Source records
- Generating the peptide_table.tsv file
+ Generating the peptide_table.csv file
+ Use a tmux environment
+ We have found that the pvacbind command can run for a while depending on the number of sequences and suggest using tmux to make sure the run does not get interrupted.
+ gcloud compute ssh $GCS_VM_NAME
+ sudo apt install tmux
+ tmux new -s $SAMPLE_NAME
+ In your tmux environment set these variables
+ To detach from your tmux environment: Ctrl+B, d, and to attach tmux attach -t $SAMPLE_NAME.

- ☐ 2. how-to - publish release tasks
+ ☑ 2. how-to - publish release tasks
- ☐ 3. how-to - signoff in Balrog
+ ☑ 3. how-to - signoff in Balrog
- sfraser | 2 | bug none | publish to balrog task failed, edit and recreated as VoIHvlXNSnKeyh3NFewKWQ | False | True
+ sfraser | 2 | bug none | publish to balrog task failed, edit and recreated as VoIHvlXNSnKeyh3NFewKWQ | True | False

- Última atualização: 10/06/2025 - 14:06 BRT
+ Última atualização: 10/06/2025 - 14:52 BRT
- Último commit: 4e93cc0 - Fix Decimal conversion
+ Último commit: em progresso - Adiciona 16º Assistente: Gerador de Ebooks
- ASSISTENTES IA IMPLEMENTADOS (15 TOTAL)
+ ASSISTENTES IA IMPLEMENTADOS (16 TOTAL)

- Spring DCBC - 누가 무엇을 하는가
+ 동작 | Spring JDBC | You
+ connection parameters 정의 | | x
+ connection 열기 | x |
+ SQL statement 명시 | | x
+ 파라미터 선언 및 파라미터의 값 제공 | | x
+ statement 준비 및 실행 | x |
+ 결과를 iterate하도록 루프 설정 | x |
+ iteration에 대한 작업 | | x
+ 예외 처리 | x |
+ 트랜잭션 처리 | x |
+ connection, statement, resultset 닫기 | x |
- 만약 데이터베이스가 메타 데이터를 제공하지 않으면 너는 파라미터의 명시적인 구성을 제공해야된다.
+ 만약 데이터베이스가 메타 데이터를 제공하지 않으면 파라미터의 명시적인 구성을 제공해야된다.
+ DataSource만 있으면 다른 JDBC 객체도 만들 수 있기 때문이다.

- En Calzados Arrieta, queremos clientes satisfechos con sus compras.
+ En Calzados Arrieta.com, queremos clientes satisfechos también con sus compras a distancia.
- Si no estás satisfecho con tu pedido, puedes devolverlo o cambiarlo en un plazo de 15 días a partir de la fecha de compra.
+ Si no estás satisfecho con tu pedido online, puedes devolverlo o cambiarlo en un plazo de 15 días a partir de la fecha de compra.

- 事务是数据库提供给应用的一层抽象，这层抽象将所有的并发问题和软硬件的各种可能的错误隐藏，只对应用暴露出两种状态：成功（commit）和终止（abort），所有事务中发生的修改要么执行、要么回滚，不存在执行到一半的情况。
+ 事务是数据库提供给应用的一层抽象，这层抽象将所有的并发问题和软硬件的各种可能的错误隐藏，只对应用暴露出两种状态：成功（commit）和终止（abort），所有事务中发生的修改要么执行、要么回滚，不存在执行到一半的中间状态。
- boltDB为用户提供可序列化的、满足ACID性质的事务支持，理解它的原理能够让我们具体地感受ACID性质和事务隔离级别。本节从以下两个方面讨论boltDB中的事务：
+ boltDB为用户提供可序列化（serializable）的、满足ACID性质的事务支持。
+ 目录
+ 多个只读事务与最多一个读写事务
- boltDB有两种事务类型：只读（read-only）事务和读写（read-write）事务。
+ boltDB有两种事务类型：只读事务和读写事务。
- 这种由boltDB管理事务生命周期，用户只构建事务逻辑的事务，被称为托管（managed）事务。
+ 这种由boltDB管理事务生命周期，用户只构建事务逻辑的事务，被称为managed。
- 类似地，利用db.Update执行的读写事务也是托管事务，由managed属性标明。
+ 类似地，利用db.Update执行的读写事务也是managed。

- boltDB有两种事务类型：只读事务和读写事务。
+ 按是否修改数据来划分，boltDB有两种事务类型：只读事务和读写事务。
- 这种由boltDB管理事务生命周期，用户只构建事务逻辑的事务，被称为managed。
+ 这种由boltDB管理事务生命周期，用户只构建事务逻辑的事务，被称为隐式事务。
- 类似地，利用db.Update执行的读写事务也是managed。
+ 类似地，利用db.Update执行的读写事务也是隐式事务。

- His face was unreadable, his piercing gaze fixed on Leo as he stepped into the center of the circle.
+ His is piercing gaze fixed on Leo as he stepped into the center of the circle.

• **What you should do**
From the records above, print exactly the lines that run from the line with "- Spring DCBC - 누가 무엇을 하는가" to the line with "compras a distancia.", inclusive.

• **Answer to the exercise**
- Spring DCBC - 누가 무엇을 하는가
+ 동작 | Spring JDBC | You
+ connection parameters 정의 | | x
+ connection 열기 | x |
+ SQL statement 명시 | | x
+ 파라미터 선언 및 파라미터의 값 제공 | | x
+ statement 준비 및 실행 | x |
+ 결과를 iterate하도록 루프 설정 | x |
+ iteration에 대한 작업 | | x
+ 예외 처리 | x |
+ 트랜잭션 처리 | x |
+ connection, statement, resultset 닫기 | x |
- 만약 데이터베이스가 메타 데이터를 제공하지 않으면 너는 파라미터의 명시적인 구성을 제공해야된다.
+ 만약 데이터베이스가 메타 데이터를 제공하지 않으면 파라미터의 명시적인 구성을 제공해야된다.
+ DataSource만 있으면 다른 JDBC 객체도 만들 수 있기 때문이다.

- En Calzados Arrieta, queremos clientes satisfechos con sus compras.
+ En Calzados Arrieta.com, queremos clientes satisfechos también con sus compras a distancia.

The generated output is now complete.